:: REQUIRED ACTION ::
A picture-free, exact transcript of the entries below is required.
********
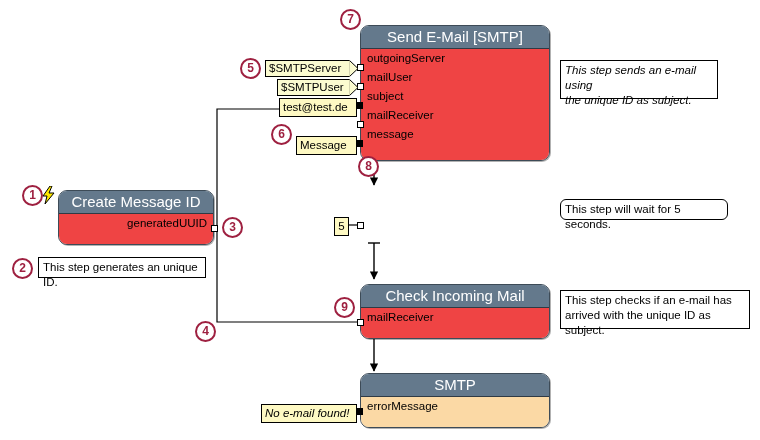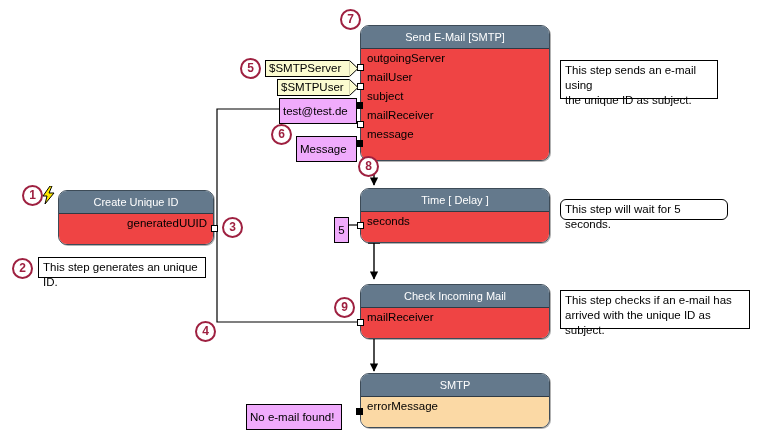--- a/index.html
+++ b/index.html
@@ -32,21 +32,21 @@
     box-sizing: border-box;
     background: #e9eef3;
     box-shadow: 1px 1px 0 rgba(0,0,0,0.30);
     overflow: hidden;
   }
   .node-header {
     height: 22px;
     line-height: 22px;
     background: #64798c;
     color: #ffffff;
-    font-size: 11px;
+    font-size: 15px;
     text-align: center;
     border-bottom: 1px solid #2f3a44;
     white-space: nowrap;
     overflow: hidden;
   }
   .node-body {
     background: #ef4444;
   }
   .node-body.fail-body {
     background: #fbd9a5;
@@ -73,24 +73,24 @@
     background: #ffffff;
   }
   .port.filled {
     background: #000000;
   }
 
   
   .literal {
     position: absolute;
     border: 1px solid #000000;
-    background: #f0abfc;
+    background: #fef9c3;
     font-size: 11.5px;
     line-height: 15px;
-    height: 26px;
+    height: 19px;
     color: #000000;
     padding: 0 3px;
     box-sizing: border-box;
     white-space: nowrap;
     display: flex;
     align-items: center;
   }
 
   
   .vartag {
@@ -188,21 +188,21 @@
     </g>
 
     <g>
       <line x1="349" y1="68" x2="357" y2="68" stroke="#000" stroke-width="1.2"></line>
       <line x1="349" y1="87" x2="357" y2="87" stroke="#000" stroke-width="1.2"></line>
       <line x1="349" y1="225" x2="357" y2="225" stroke="#000" stroke-width="1.2"></line>
     </g>
   </svg>
 
   <div class="node" style="left:58px; top:190px; width:156px;">
-    <div class="node-header">Create Unique ID</div>
+    <div class="node-header">Create Message ID</div>
     <div class="node-body">
       <div class="port-row out">generatedUUID</div>
       <div style="height:11px;"></div>
     </div>
   </div>
   <div class="port" style="left:211px; top:225px;"></div>
 
   <svg class="bolt" style="left:41px; top:186px;" viewBox="0 0 16 18">
     <polygon points="9,0 2,10 6,10 4,18 13,7 8,7 11,0" fill="#ffe800" stroke="#000000" stroke-width="1"></polygon>
   </svg>
@@ -217,27 +217,20 @@
       <div class="port-row">message</div>
       <div style="height:16px;"></div>
     </div>
   </div>
   <div class="port" style="left:357px; top:64px;"></div>
   <div class="port" style="left:357px; top:83px;"></div>
   <div class="port filled" style="left:356px; top:102px;"></div>
   <div class="port" style="left:357px; top:121px;"></div>
   <div class="port filled" style="left:356px; top:140px;"></div>
 
-  <div class="node" style="left:360px; top:188px; width:190px;">
-    <div class="node-header">Time [ Delay ]</div>
-    <div class="node-body">
-      <div class="port-row">seconds</div>
-      <div style="height:11px;"></div>
-    </div>
-  </div>
   <div class="port" style="left:357px; top:222px;"></div>
 
   <div class="node" style="left:360px; top:284px; width:190px;">
     <div class="node-header">Check Incoming Mail</div>
     <div class="node-body">
       <div class="port-row">mailReceiver</div>
       <div style="height:11px;"></div>
     </div>
   </div>
   <div class="port" style="left:357px; top:319px;"></div>
@@ -266,25 +259,25 @@
       <line x1="0" y1="0.5" x2="0" y2="16.5" stroke="#fbfbd0" stroke-width="1.4"></line>
     </svg>
   </div>
 
   <div class="literal" style="left:279px; top:98px; width:78px;">test@test.de</div>
 
   <div class="literal" style="left:296px; top:136px; width:61px;">Message</div>
 
   <div class="literal" style="left:334px; top:217px; width:15px; justify-content:center;">5</div>
 
-  <div class="literal" style="left:246px; top:404px; width:96px;">No e-mail found!</div>
+  <div class="literal" style="left:261px; top:404px; width:96px;font-style:italic;">No e-mail found!</div>
 
   <div class="comment" style="left:38px; top:257px; width:168px; height:21px;">This step generates an unique ID.</div>
 
-  <div class="comment" style="left:560px; top:60px; width:158px; height:39px;">This step sends an e-mail using
+  <div class="comment" style="left:560px; top:60px; width:158px; height:39px;font-style:italic;">This step sends an e-mail using
  the unique ID as subject.</div>
 
   <div class="comment" style="left:560px; top:199px; width:168px; height:21px;border-radius:6px;">This step will wait for 5 seconds.</div>
 
   <div class="comment" style="left:560px; top:290px; width:190px; height:39px;">This step checks if an e-mail has
 arrived with the unique ID as subject.</div>
 
   <div class="badge" style="left:22px; top:185px;">1</div>
   <div class="badge" style="left:12px; top:258px;">2</div>
   <div class="badge" style="left:222px; top:217px;">3</div>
********
:: OUTPUT FOR THIS TASK ::
--- a/index.html
+++ b/index.html
@@ -32,21 +32,21 @@
     box-sizing: border-box;
     background: #e9eef3;
     box-shadow: 1px 1px 0 rgba(0,0,0,0.30);
     overflow: hidden;
   }
   .node-header {
     height: 22px;
     line-height: 22px;
     background: #64798c;
     color: #ffffff;
-    font-size: 11px;
+    font-size: 15px;
     text-align: center;
     border-bottom: 1px solid #2f3a44;
     white-space: nowrap;
     overflow: hidden;
   }
   .node-body {
     background: #ef4444;
   }
   .node-body.fail-body {
     background: #fbd9a5;
@@ -73,24 +73,24 @@
     background: #ffffff;
   }
   .port.filled {
     background: #000000;
   }
 
   
   .literal {
     position: absolute;
     border: 1px solid #000000;
-    background: #f0abfc;
+    background: #fef9c3;
     font-size: 11.5px;
     line-height: 15px;
-    height: 26px;
+    height: 19px;
     color: #000000;
     padding: 0 3px;
     box-sizing: border-box;
     white-space: nowrap;
     display: flex;
     align-items: center;
   }
 
   
   .vartag {
@@ -188,21 +188,21 @@
     </g>
 
     <g>
       <line x1="349" y1="68" x2="357" y2="68" stroke="#000" stroke-width="1.2"></line>
       <line x1="349" y1="87" x2="357" y2="87" stroke="#000" stroke-width="1.2"></line>
       <line x1="349" y1="225" x2="357" y2="225" stroke="#000" stroke-width="1.2"></line>
     </g>
   </svg>
 
   <div class="node" style="left:58px; top:190px; width:156px;">
-    <div class="node-header">Create Unique ID</div>
+    <div class="node-header">Create Message ID</div>
     <div class="node-body">
       <div class="port-row out">generatedUUID</div>
       <div style="height:11px;"></div>
     </div>
   </div>
   <div class="port" style="left:211px; top:225px;"></div>
 
   <svg class="bolt" style="left:41px; top:186px;" viewBox="0 0 16 18">
     <polygon points="9,0 2,10 6,10 4,18 13,7 8,7 11,0" fill="#ffe800" stroke="#000000" stroke-width="1"></polygon>
   </svg>
@@ -217,27 +217,20 @@
       <div class="port-row">message</div>
       <div style="height:16px;"></div>
     </div>
   </div>
   <div class="port" style="left:357px; top:64px;"></div>
   <div class="port" style="left:357px; top:83px;"></div>
   <div class="port filled" style="left:356px; top:102px;"></div>
   <div class="port" style="left:357px; top:121px;"></div>
   <div class="port filled" style="left:356px; top:140px;"></div>
 
-  <div class="node" style="left:360px; top:188px; width:190px;">
-    <div class="node-header">Time [ Delay ]</div>
-    <div class="node-body">
-      <div class="port-row">seconds</div>
-      <div style="height:11px;"></div>
-    </div>
-  </div>
   <div class="port" style="left:357px; top:222px;"></div>
 
   <div class="node" style="left:360px; top:284px; width:190px;">
     <div class="node-header">Check Incoming Mail</div>
     <div class="node-body">
       <div class="port-row">mailReceiver</div>
       <div style="height:11px;"></div>
     </div>
   </div>
   <div class="port" style="left:357px; top:319px;"></div>
@@ -266,25 +259,25 @@
       <line x1="0" y1="0.5" x2="0" y2="16.5" stroke="#fbfbd0" stroke-width="1.4"></line>
     </svg>
   </div>
 
   <div class="literal" style="left:279px; top:98px; width:78px;">test@test.de</div>
 
   <div class="literal" style="left:296px; top:136px; width:61px;">Message</div>
 
   <div class="literal" style="left:334px; top:217px; width:15px; justify-content:center;">5</div>
 
-  <div class="literal" style="left:246px; top:404px; width:96px;">No e-mail found!</div>
+  <div class="literal" style="left:261px; top:404px; width:96px;font-style:italic;">No e-mail found!</div>
 
   <div class="comment" style="left:38px; top:257px; width:168px; height:21px;">This step generates an unique ID.</div>
 
-  <div class="comment" style="left:560px; top:60px; width:158px; height:39px;">This step sends an e-mail using
+  <div class="comment" style="left:560px; top:60px; width:158px; height:39px;font-style:italic;">This step sends an e-mail using
  the unique ID as subject.</div>
 
   <div class="comment" style="left:560px; top:199px; width:168px; height:21px;border-radius:6px;">This step will wait for 5 seconds.</div>
 
   <div class="comment" style="left:560px; top:290px; width:190px; height:39px;">This step checks if an e-mail has
 arrived with the unique ID as subject.</div>
 
   <div class="badge" style="left:22px; top:185px;">1</div>
   <div class="badge" style="left:12px; top:258px;">2</div>
   <div class="badge" style="left:222px; top:217px;">3</div>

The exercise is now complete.